The fix, which the country’s State Administration for Market Regulation is calling a ‘recall,’ covers 249,855 Model 3 sedans and Model Y compact crossover vehicles manufactured by Tesla’s Shanghai plant, as well as 35,665 imported Model 3 cars, according to the market regulator.
The recall of the U.S. company’s automobiles came after an investigation into possible defects, which found that the cruise-control system could be accidentally activated and potentially result in an unexpected speed increase, according to a WSJ report.
As per the report, Tesla has asked its customers to upgrade their cruise-control software remotely and doesn’t require going to the dealer.
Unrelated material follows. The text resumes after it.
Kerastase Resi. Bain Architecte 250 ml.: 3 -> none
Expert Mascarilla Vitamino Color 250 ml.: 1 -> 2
China is the world’s largest market for EVs and Tesla’s largest outside the U.S. It’s important for Tesla not just because of its market size but also because it acts as a large source of parts and raw materials that go into its vehicles and batteries.
Tesla has had to fight at various ends in China over the last few months, from customer and regulatory complaints over brake issues in its cars to security concerns over the cameras in its vehicles to rising competition from the likes of local carmakers like Geely, Nio (NYSE:) and Xpeng.